Mr W Horn (DA) thanked the Chairperson and greeted everyone in the meeting. He agreed with the Chairperson, speaking on full functionality, this was an institution and legislation of the past few years. The Committee was faced with debilitating inefficiencies, which was a massive concern. He welcomed the report to be presented within a month. He mentioned the final presentation the Committee would be receiving. One aspect at the heart of all this was the issue of the listing. He did not know whether the Deputy Minister was in the position to brief the Committee on that. To his understanding, this had been at the heart of the issues. Remuneration was important. However, for the full functionality of the Information Regulator, the listing had been at the core. He was concerned that the presentation did not deal with this.

Ms Newhoudt-Druchen thanked the Chairperson and greeted everyone in the meeting. She thanked the Deputy Minister for the presentation. She could not further emphasise what the Chairperson and Mr Horn said. It was disappointing that the Head of the Information Regulator had to come before the Committee and ask for assistance on the issues it had. The Information Regulator dealt with critical things, especially the protection of the country. There were a lot of cyber attacks, etc., and its work was critical. Why did it take so long? What was so complicated? Why can the issue not be resolved, especially the conditions of service? Why, and what has been so difficult to resolve this issue?

Adv G Breytenbach (DA) thanked the Chairperson and fully agreed with the comments made. It was exceptionally concerning that from 2016 till now, the Information Regulator had struggled. It went under the massive burden of perennial and chronic underfunding. It was an important office and had to take care of so many important issues, not only access to information but cyber security and other very serious issues. It had to do all of this without sufficient funding to do so. Everybody did lip service to the issue and proclaimed its importance. She thanked the Deputy Minister for the briefing and his attendance; she was disappointed that the Minister could not attend. The Information Regulator was a very important office and needed to play a massive role. It was one of the offices that had to be funded. The kind of work it did was not cheap. It was no good giving it the budget of a box of Smarties if it was expected to do a Rolls Royce job. It was not going to be possible. No will to properly resource the Information Regulator was demonstrated. She found this extremely disappointing. It showed there was no seriousness in tackling the issues the Information Regulator was responsible for. It could do its best and work 24 hours a day, but with its resources, it could not fulfil its duties. She hoped some difference could be made to remedy the situation in the near future. She also wanted to hear about the issue of the listing. It was deeply concerning that the matter had still not been finalised or even addressed.
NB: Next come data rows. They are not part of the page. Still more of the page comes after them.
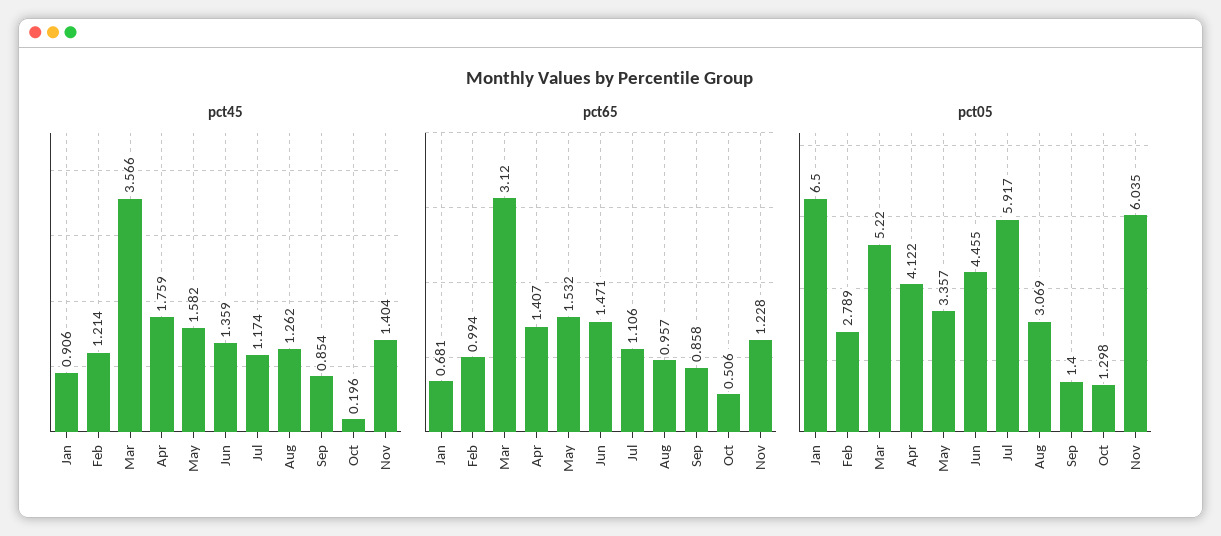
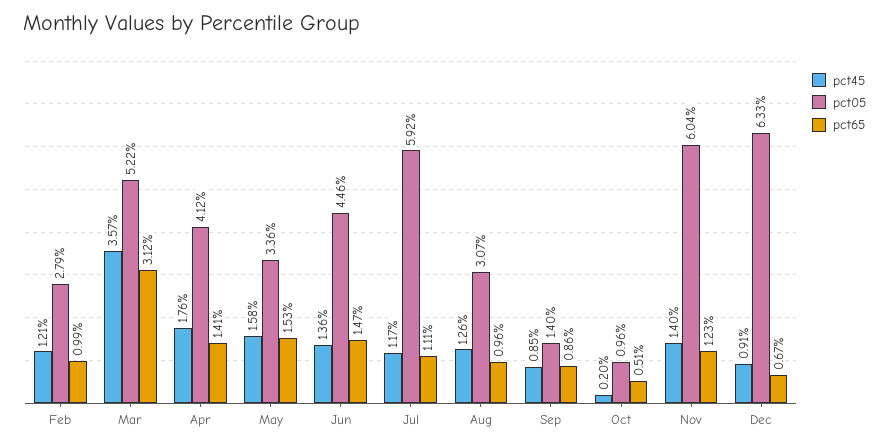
pct45, Jan: 0.906 -> none
pct65, Jan: 0.681 -> none
pct05, Jan: 6.5 -> none
pct05, Oct: 1.298 -> 0.96
pct45, Dec: none -> 0.91
pct05, Dec: none -> 6.33
pct65, Dec: none -> 0.67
Ministry of Finance response
The Deputy Minister thanked the Chairperson and appreciated the comments made by the Committee members. He accepted the criticism that this matter had taken too long. He took full responsibility on behalf of the Department for delaying this matter and committed to returning to the Committee within a month with much more tangible progress on this matter. The Ministry acknowledged the importance of the Information Regulator but was slow in resolving some of its challenges.

On the listing, the Minister did not have the authority to establish constitutional institutions. There were no powers vested in him to amend Schedule 1 of the PFMA. However, in terms of section 47 subsection 1(a) and 1(b) of the PFMA, the Minister could amend Schedule 3 to include in the list of all public entities that were not listed and make technical changes to the list. The Ministry required some guidance on whether the listing was in relation to making the Information Regulator a Chapter 9 institution. If so, then that required a different process altogether. The Minister would participate but did not have the authority to deal with the listing in the contents of making the Information Regulator a Chapter 9 institution. He did not deal with this matter directly on a regular basis. There were certain questions that seemed to be off the mark. It was only now that he dealt with this matter in the context where he was asked to appear before the Committee. He asked for forgiveness in advance if there were certain questions that were off the mark. If the ask was not to make the Information Regulator a Chapter 9 institution, then it came from a recent thing that he had. The Ministry would return within a month to deal with those important aspects like the conditions of service. For the Information Regulator to work on the basis of certain conditions of service, that office required the concurrence of the Minister of Finance. Unfortunately, this took too long.

Discussion continued
The Chairperson thanked the Deputy Minister for his response and declared a commitment to return within a month. This would form part of the way forward.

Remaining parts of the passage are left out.